**TRY IT:**
Exactly as they appear, reproduce the lines from the one holding "Presale: 240 for 3600.00 -> 240 for 3120.00" through the last line of the material below.

**EXERCISE MATERIALS:**
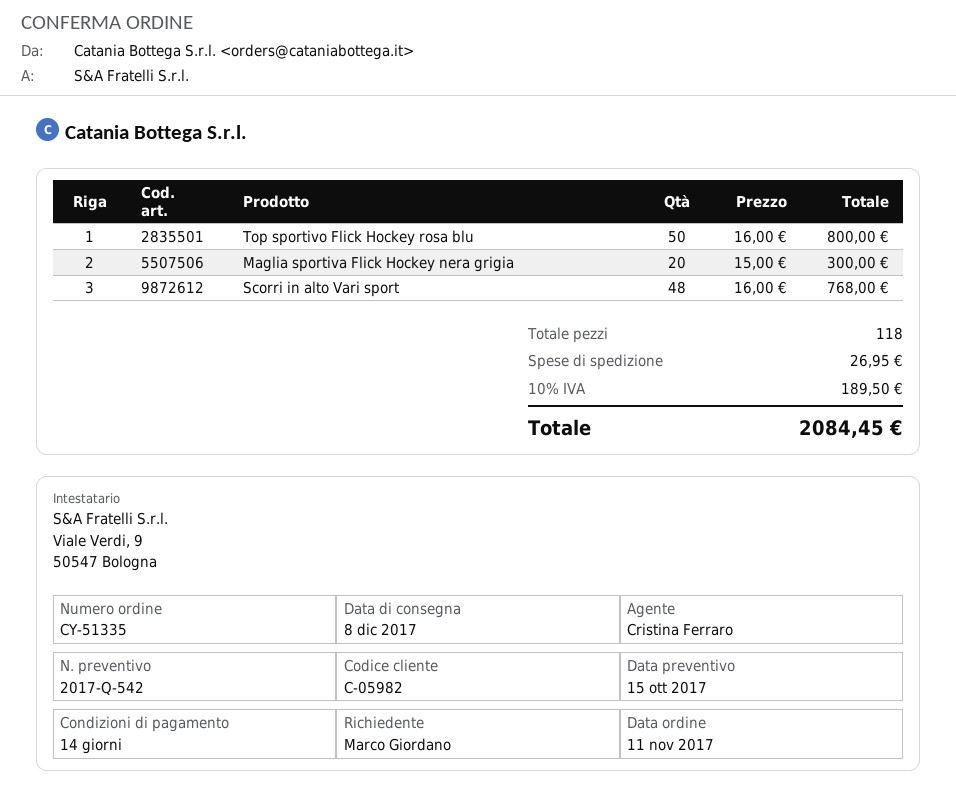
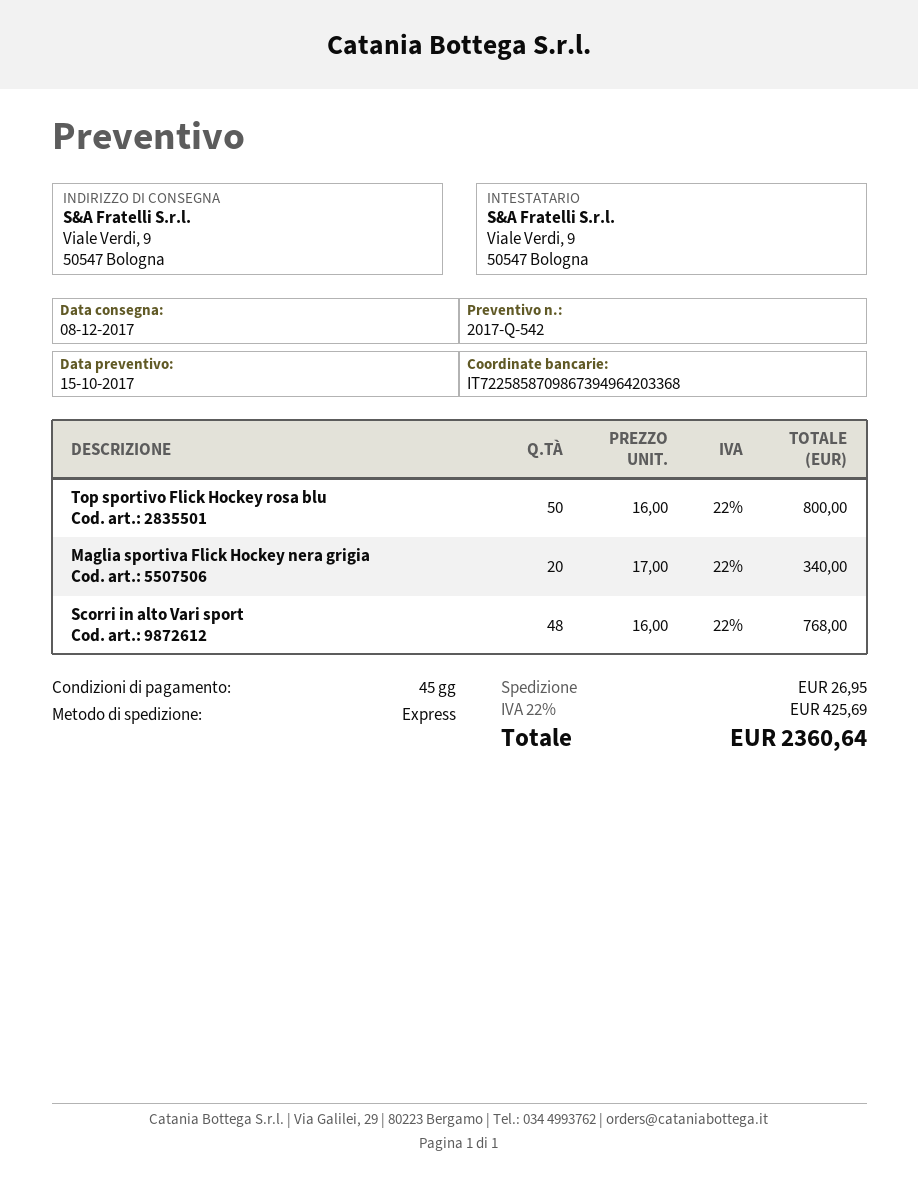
payment terms: 14 days -> 45 days
Maglia sportiva Flick Hockey nera grigia: 20 x 15.00 = 300.00 -> 20 x 17.00 = 340.00
tax: 10% = 189.50 -> 22% = 425.69
total: 2084.45 -> 2360.64

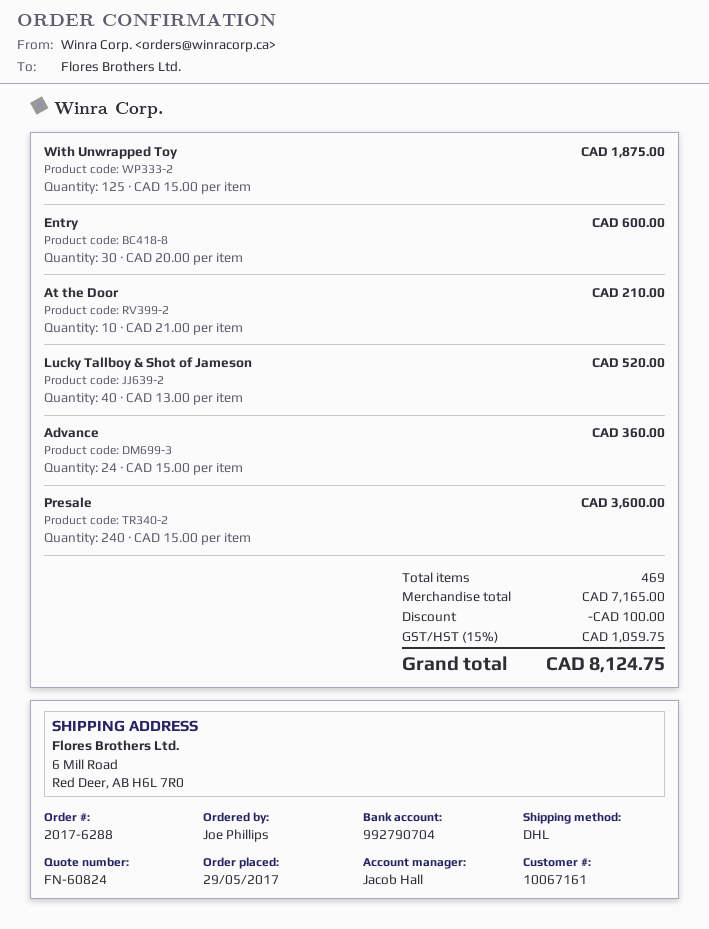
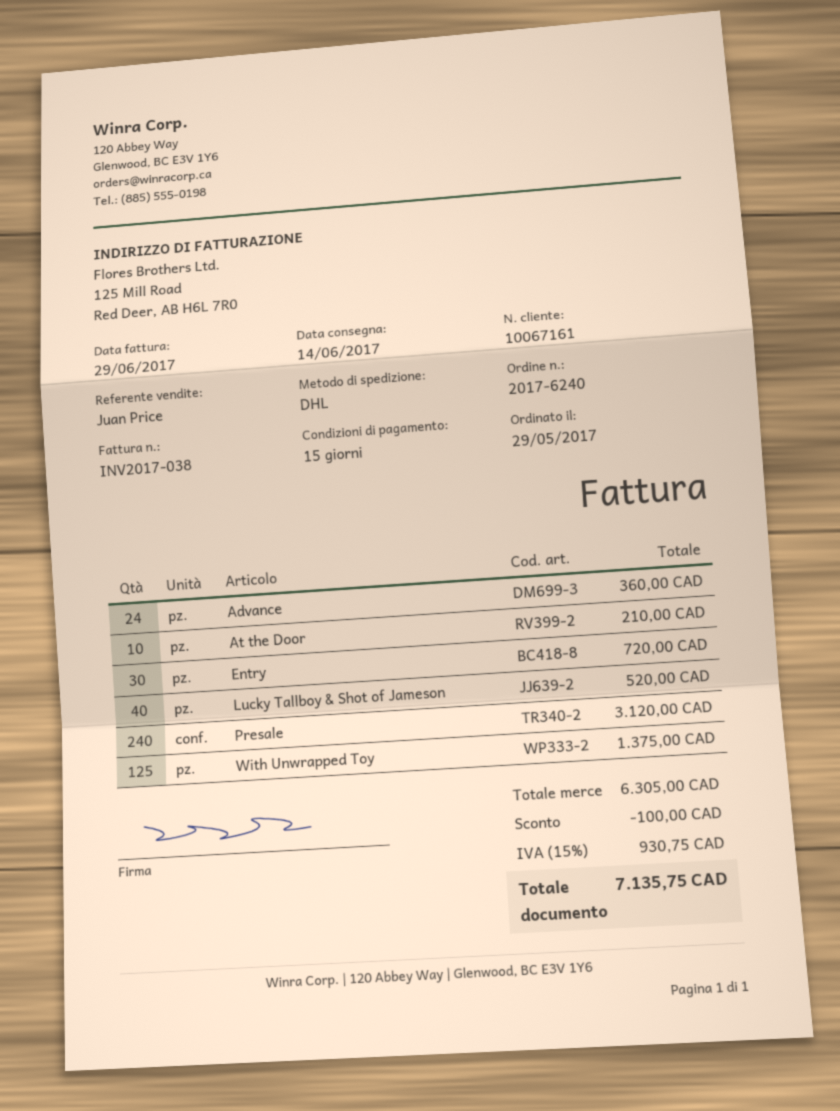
order number: 2017-6288 -> 2017-6240
sales rep: Jacob Hall -> Juan Price
With Unwrapped Toy: 125 for 1875.00 -> 125 for 1375.00
Entry: 30 for 600.00 -> 30 for 720.00
Presale: 240 for 3600.00 -> 240 for 3120.00
subtotal: 7165.00 -> 6305.00
tax: 15% = 1059.75 -> 15% = 930.75
total: 8124.75 -> 7135.75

**REPLY TO THE EXERCISE:**
Presale: 240 for 3600.00 -> 240 for 3120.00
subtotal: 7165.00 -> 6305.00
tax: 15% = 1059.75 -> 15% = 930.75
total: 8124.75 -> 7135.75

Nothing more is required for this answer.